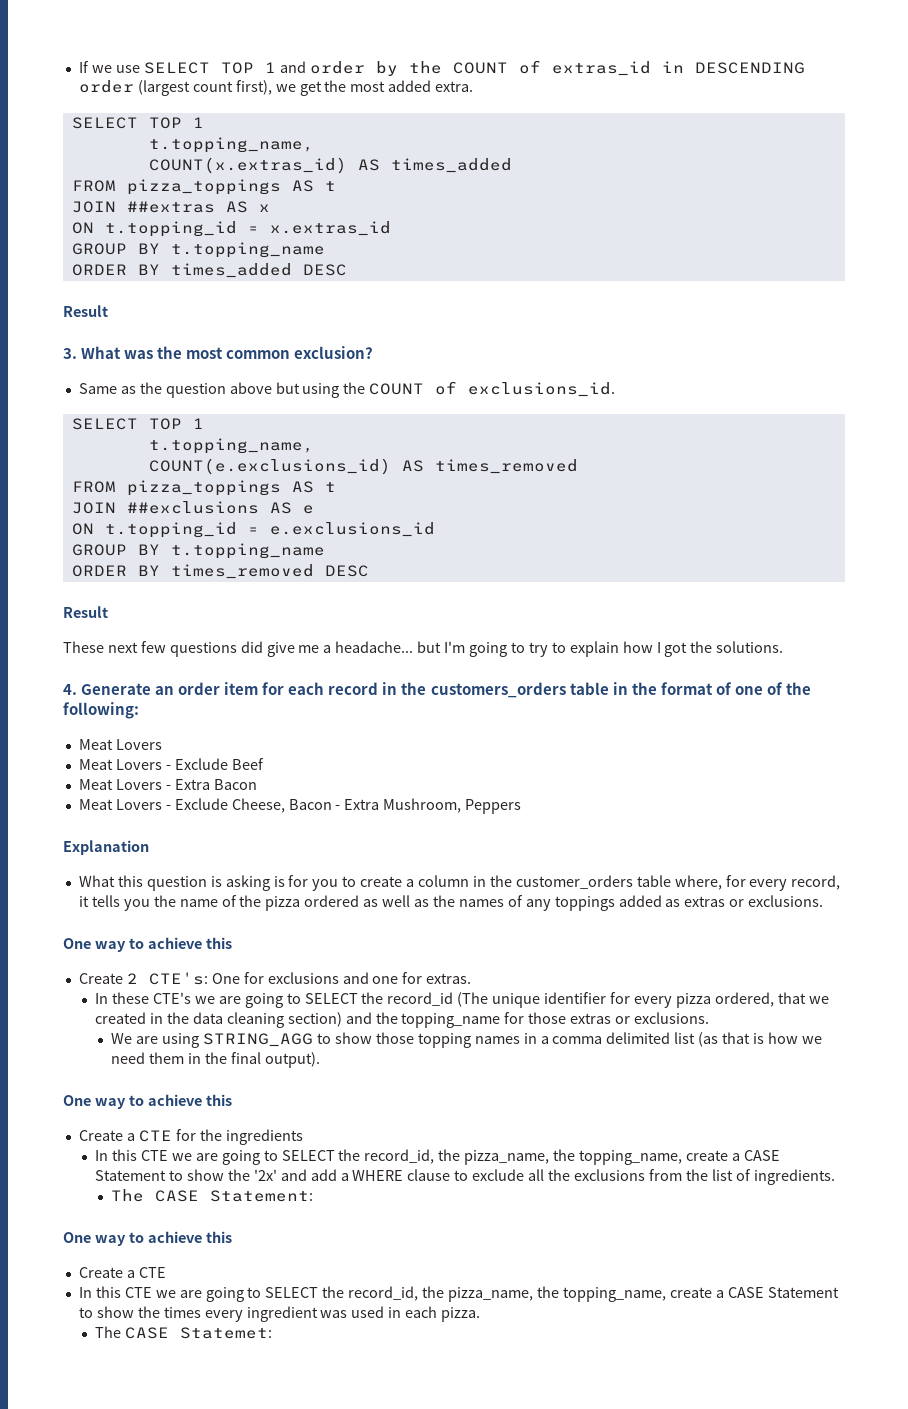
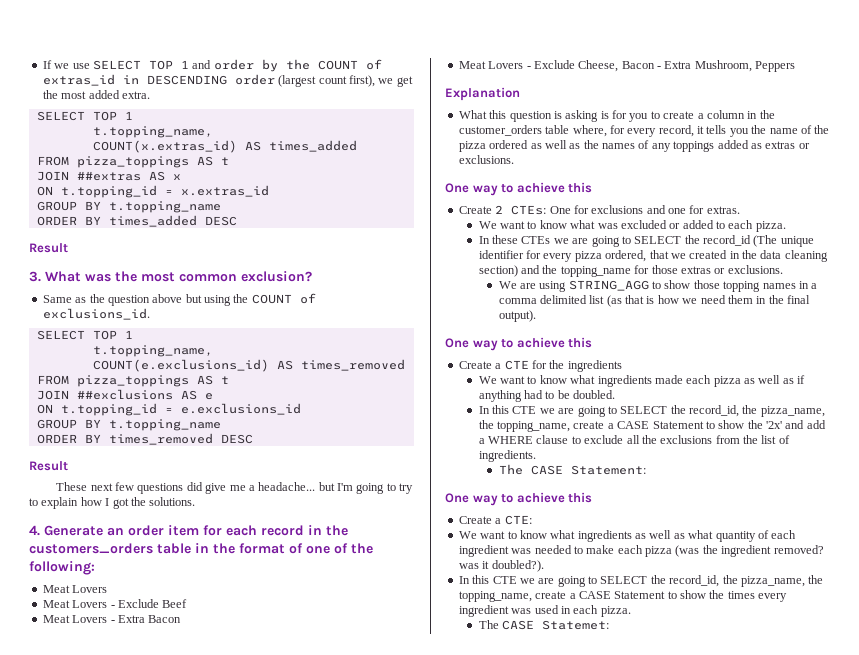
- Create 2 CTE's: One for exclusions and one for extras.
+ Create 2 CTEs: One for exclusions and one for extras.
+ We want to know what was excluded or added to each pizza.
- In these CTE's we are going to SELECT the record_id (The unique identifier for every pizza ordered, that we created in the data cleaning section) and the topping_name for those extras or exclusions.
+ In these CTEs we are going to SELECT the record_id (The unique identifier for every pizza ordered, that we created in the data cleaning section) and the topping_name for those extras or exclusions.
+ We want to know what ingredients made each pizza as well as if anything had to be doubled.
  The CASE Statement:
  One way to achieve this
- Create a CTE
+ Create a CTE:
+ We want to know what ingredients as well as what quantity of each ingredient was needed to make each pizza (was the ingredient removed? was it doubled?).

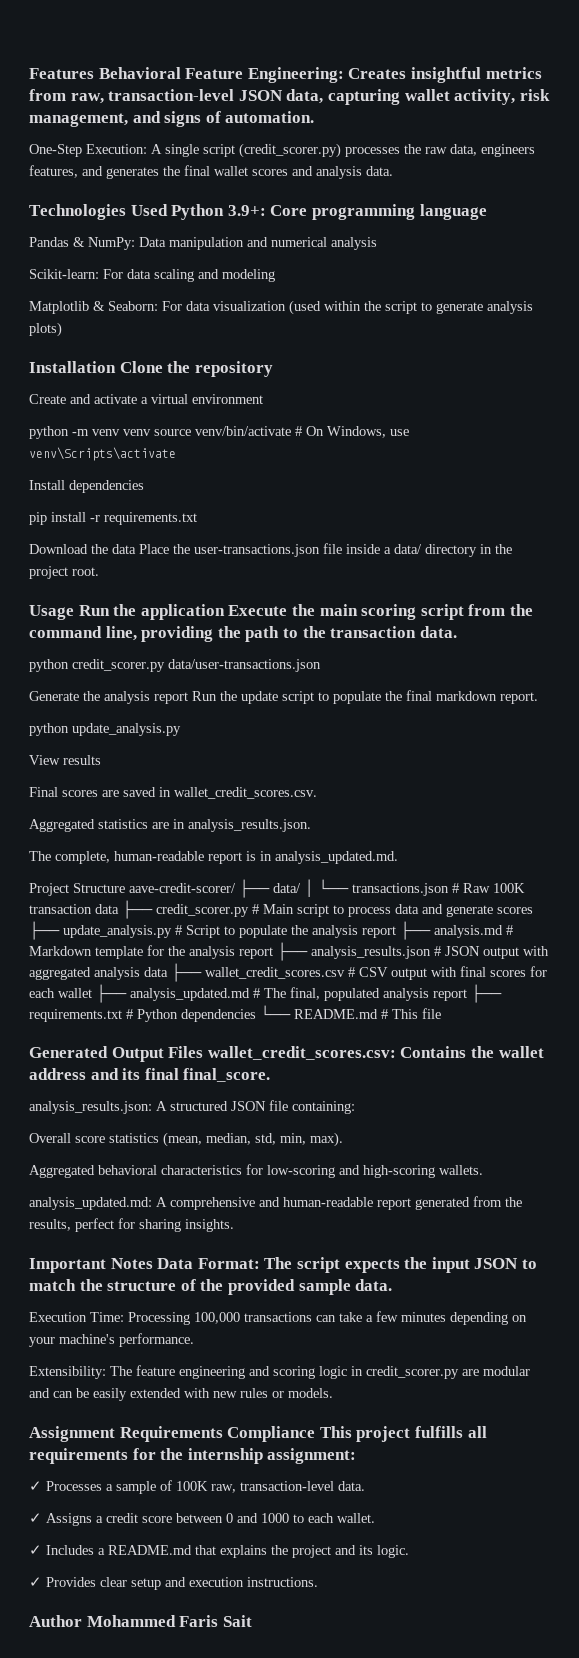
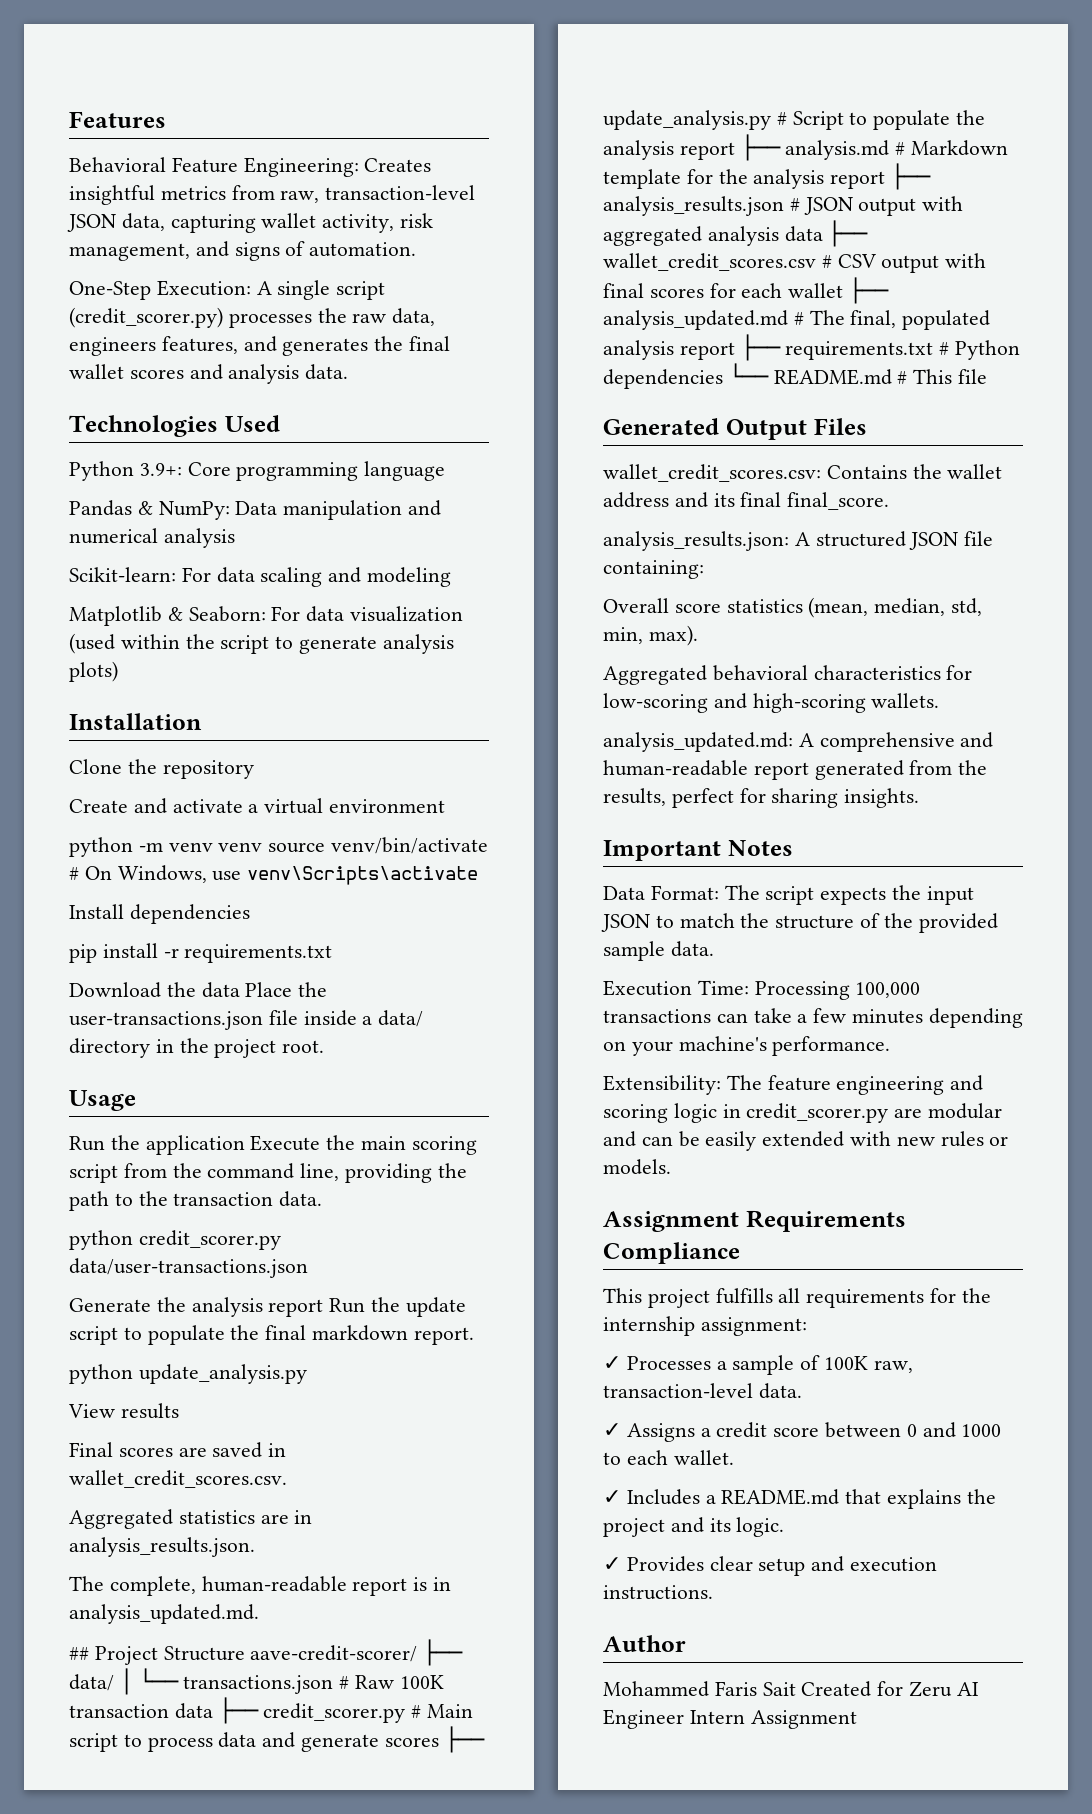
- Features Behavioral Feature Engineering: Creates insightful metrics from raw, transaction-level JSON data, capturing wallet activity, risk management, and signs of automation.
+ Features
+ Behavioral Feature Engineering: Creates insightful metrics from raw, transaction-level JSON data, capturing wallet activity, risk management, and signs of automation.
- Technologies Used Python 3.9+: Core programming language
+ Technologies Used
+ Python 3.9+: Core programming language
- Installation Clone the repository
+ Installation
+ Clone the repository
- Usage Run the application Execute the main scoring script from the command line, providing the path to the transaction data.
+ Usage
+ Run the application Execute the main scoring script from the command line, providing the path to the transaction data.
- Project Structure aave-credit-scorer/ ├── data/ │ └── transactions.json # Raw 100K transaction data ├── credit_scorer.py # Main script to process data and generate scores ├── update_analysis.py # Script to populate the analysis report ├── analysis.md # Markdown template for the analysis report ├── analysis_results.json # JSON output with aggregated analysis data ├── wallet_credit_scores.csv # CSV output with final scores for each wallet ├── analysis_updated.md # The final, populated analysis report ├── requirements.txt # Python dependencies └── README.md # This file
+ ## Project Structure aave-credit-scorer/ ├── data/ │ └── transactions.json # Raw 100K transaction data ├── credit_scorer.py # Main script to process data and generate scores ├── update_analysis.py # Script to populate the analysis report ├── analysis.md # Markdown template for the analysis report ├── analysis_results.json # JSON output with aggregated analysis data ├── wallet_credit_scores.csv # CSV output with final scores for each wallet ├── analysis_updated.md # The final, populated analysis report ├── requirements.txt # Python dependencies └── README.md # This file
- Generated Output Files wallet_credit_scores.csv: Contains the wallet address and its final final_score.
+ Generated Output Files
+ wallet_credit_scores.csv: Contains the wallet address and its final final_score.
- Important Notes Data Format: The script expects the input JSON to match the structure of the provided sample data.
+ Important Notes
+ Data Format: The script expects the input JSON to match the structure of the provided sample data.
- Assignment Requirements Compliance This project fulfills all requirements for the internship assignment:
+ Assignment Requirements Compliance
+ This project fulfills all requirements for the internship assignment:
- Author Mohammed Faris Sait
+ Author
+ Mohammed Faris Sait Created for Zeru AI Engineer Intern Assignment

--------------------------------------------------

» **Problem requirements**
Among the records above, a stretch begins at the line containing "to each pizza." and ends at the line containing "In these CTEs". Restate that stretch word for word, and nothing else.

» **Output of the exercise**
+ We want to know what was excluded or added to each pizza.
- In these CTE's we are going to SELECT the record_id (The unique identifier for every pizza ordered, that we created in the data cleaning section) and the topping_name for those extras or exclusions.
+ In these CTEs we are going to SELECT the record_id (The unique identifier for every pizza ordered, that we created in the data cleaning section) and the topping_name for those extras or exclusions.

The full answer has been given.